Andrew Junior ‘married’ Sophia Adamson in Melbourne in 1882.  This later gave rise to some lurid headlines in many of the country newspapers.

Evening News (Sydney, NSW) May 11, 1894

Melbourne, Friday. — Andrew Gibson Corbett, of Chatsworth, N.S.W., petitioner in divorce yesterday for a nullity of his marriage with Sophia Ada Adamson.  The parties were married at St. Kilda in 1882, and lived together until December, 1884, when the petitioner was informed by the respondent that she was not his wife, as she had learnt that her former husband, William Adamson, to whom she was married in 1877, was still alive.  Respondent objected to the jurisdiction of the court, the objection being that the petitioner is now domiciled in New South Wales, and therefore cannot bring a suit in Victoria.  His Honor granted the prayer of the petition, subject to the question of jurisdiction being decided by a higher court.

The Argus (Melbourne, Vic. :  Tue 31 Jul 1894 - THE LAW COURTS.
A BIGAMOUS MARRIAGE. The Full Court on Friday dealt with a question of jurisdiction referred to it by the Chief Justice in a suit of Corbett .v. Adamson (lately called Corbett), for a declaration of nullity of marriage.  The petitioner was Andrew Gibson Corbett, of Chatswood, New South Wales, gentleman.

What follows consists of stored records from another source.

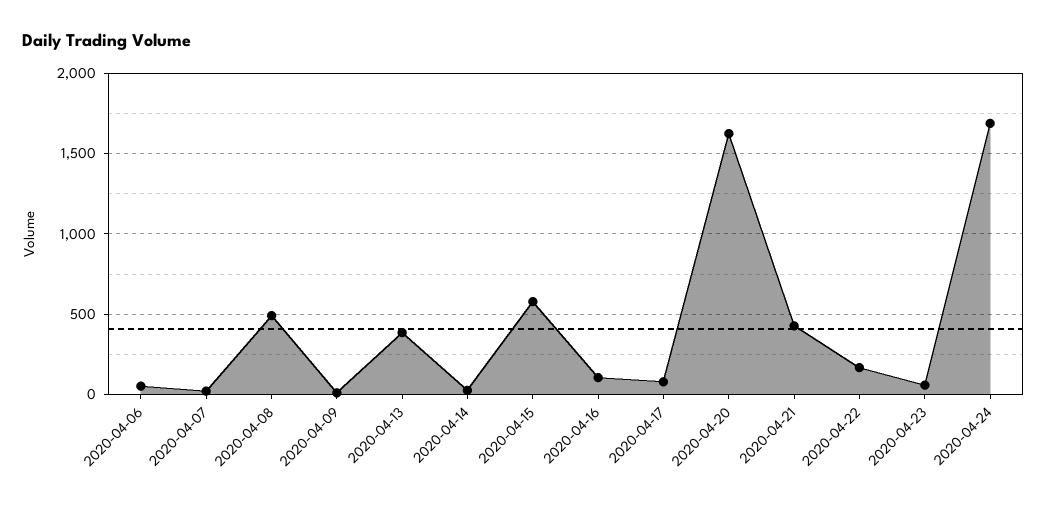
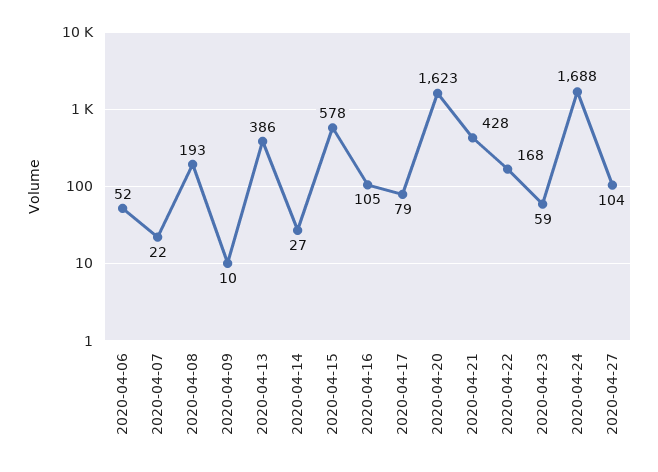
2020-04-08: 500 -> 193
2020-04-27: none -> 104

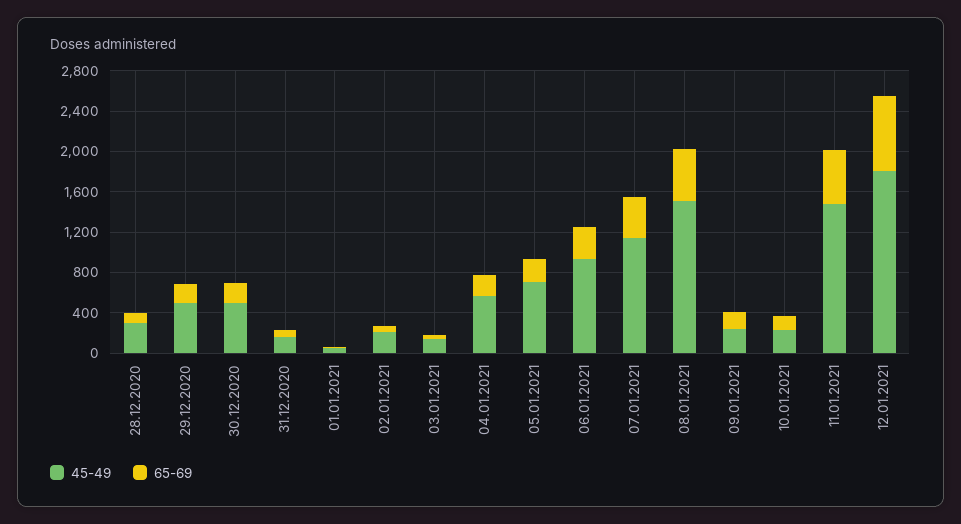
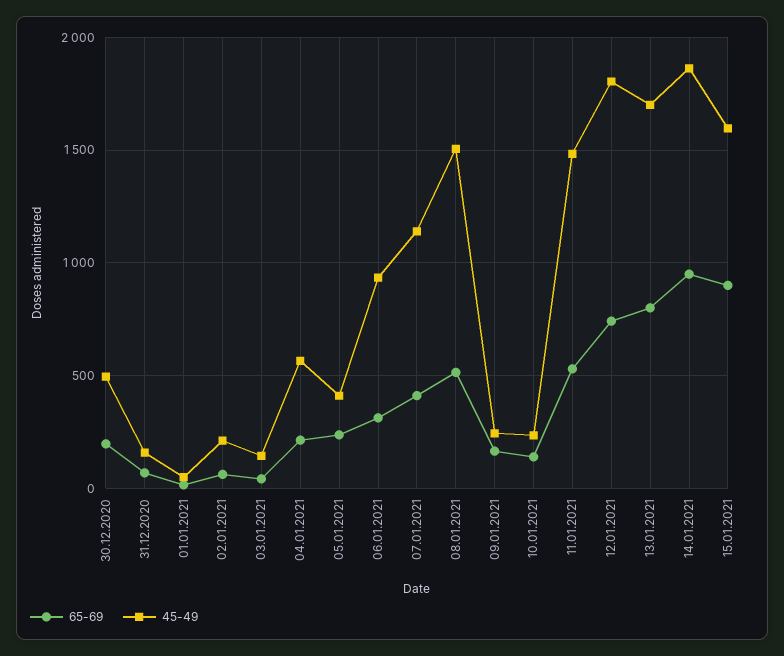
45-49, 28.12.2020: 300 -> none
65-69, 28.12.2020: 100 -> none
45-49, 29.12.2020: 500 -> none
65-69, 29.12.2020: 200 -> none
45-49, 05.01.2021: 700 -> 400
65-69, 13.01.2021: none -> 800
45-49, 13.01.2021: none -> 1700
65-69, 14.01.2021: none -> 950
45-49, 14.01.2021: none -> 1850
65-69, 15.01.2021: none -> 900
45-49, 15.01.2021: none -> 1600

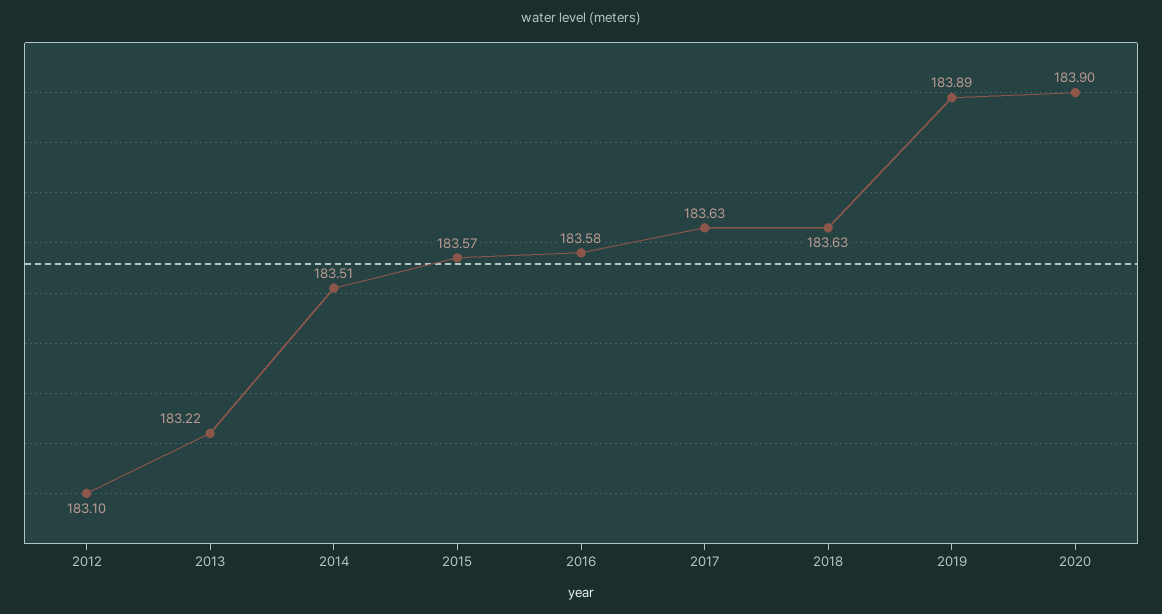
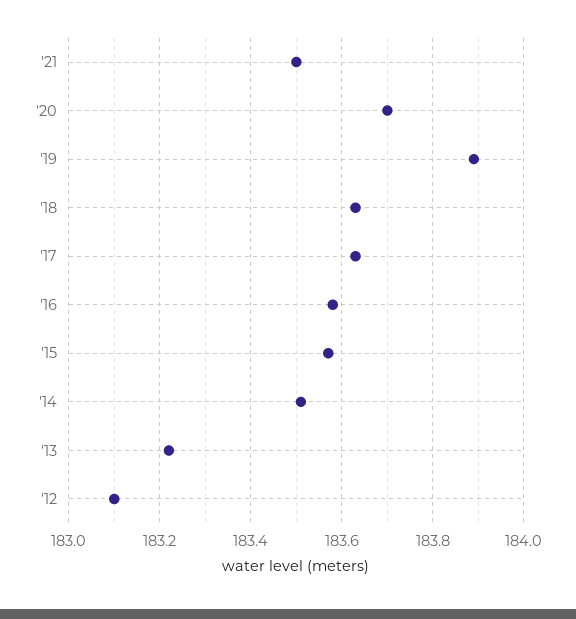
2020: 183.9 -> 183.7
'21: none -> 183.5

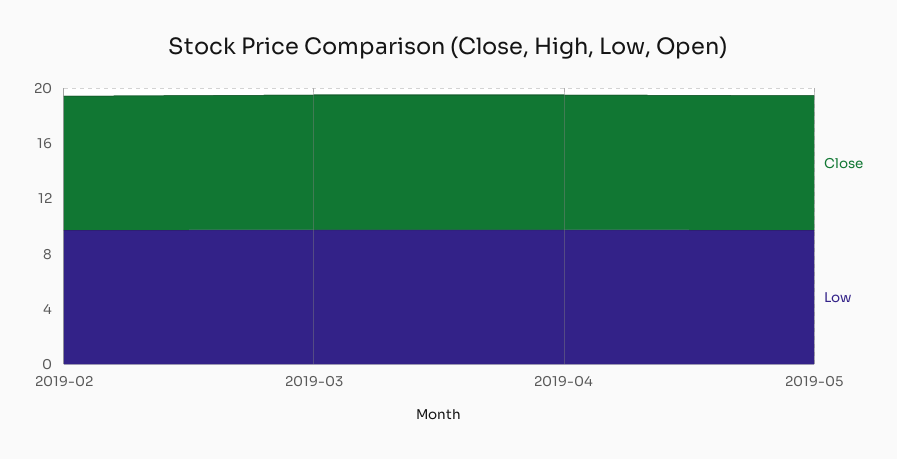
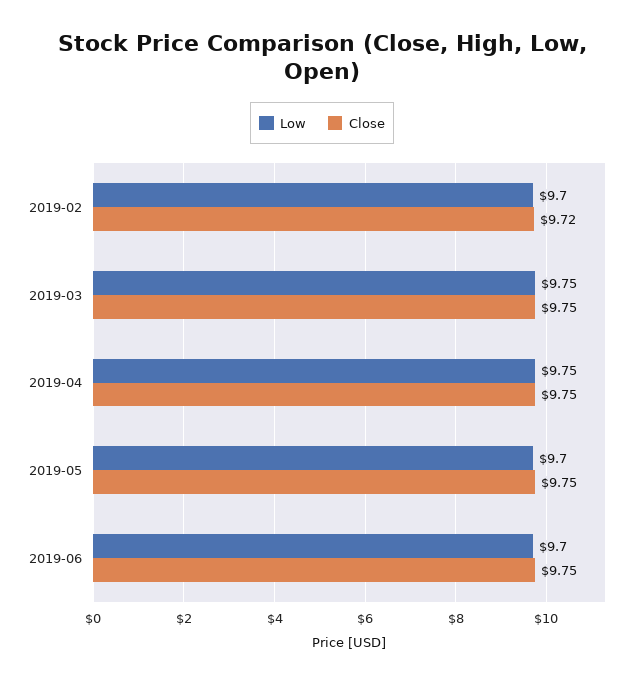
Low, 2019-06: none -> 9.7
Close, 2019-06: none -> 9.75

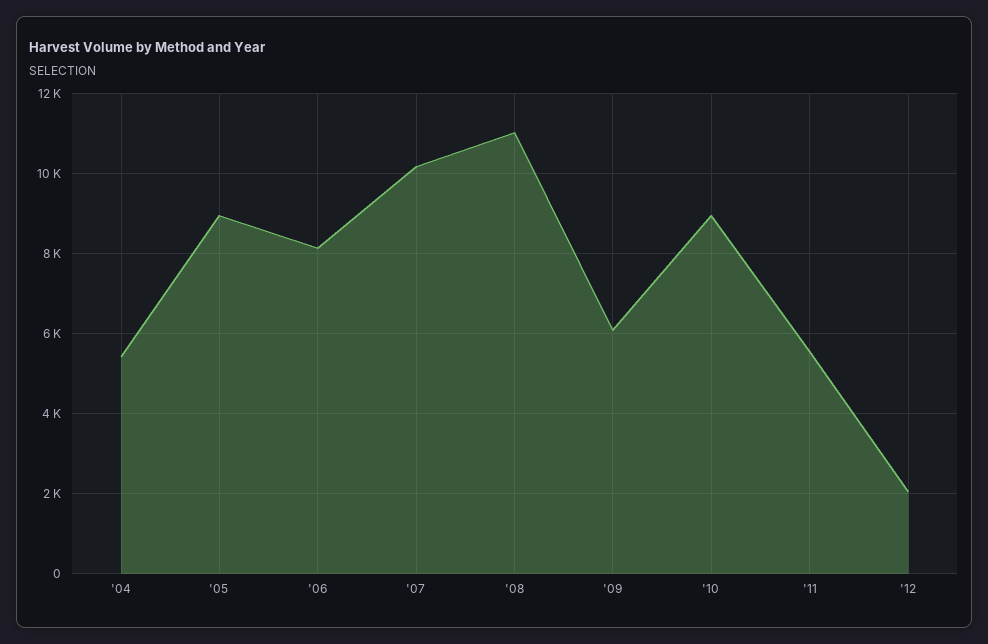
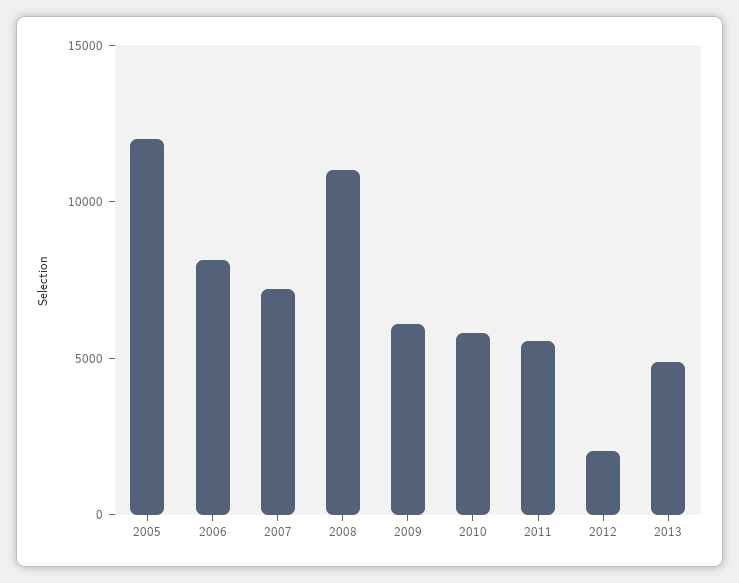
'04: 5400 -> none
'05: 9000 -> 12000
'07: 10200 -> 7000
'10: 9000 -> 6000
2013: none -> 5000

In September, 1882, he went through the ceremony of marriage at Christ Church, St. Kilda, with Sophia Seabird Ada Adamson, who represented herself as a widow, and they lived together at South Melbourne till June, 1881, when he went to Queensland on business, leaving his partner provided for.  He returned home in December of the same year, and upon arriving at his house In South Melbourne found his supposed wife in bed with another man.  A quarrel ensued, and it ended in Mrs. Adamson declaring that her former husband was still living, which was found to be a fact.  Her marriage to Adamson took place at St Patrick's Cathedral, Melbourne, in 1877.

[“…….Sophia Seabird Ada Adamson annulled on the ground that at the time the. ceremony was performed the respondent was married, to William Adamson, a rope walker.  The respondent, in her answer, states that when she married Adamson he had a-wife living, viz., Madame Ducroix, a circus rider.  The respondent's, contention, therefore, is that, her marriage with Adamson being illegal, her marriage with Corbett is good in law.]]


This is Andrew Gilbert Corbett, but again, Senior or Junior?

Little more is known of Andrew’s life, but it seems that he married again:

The Sydney Morning Herald, Wed 13 Mar 1895 - January 11, at Brixton, London
CORBETT.- Andrew Gibson, late of Chatswood, North Sydney, son of the late Andrew Gibson Corbett, of Brighton, Victoria, age 44, leaving a wife and child.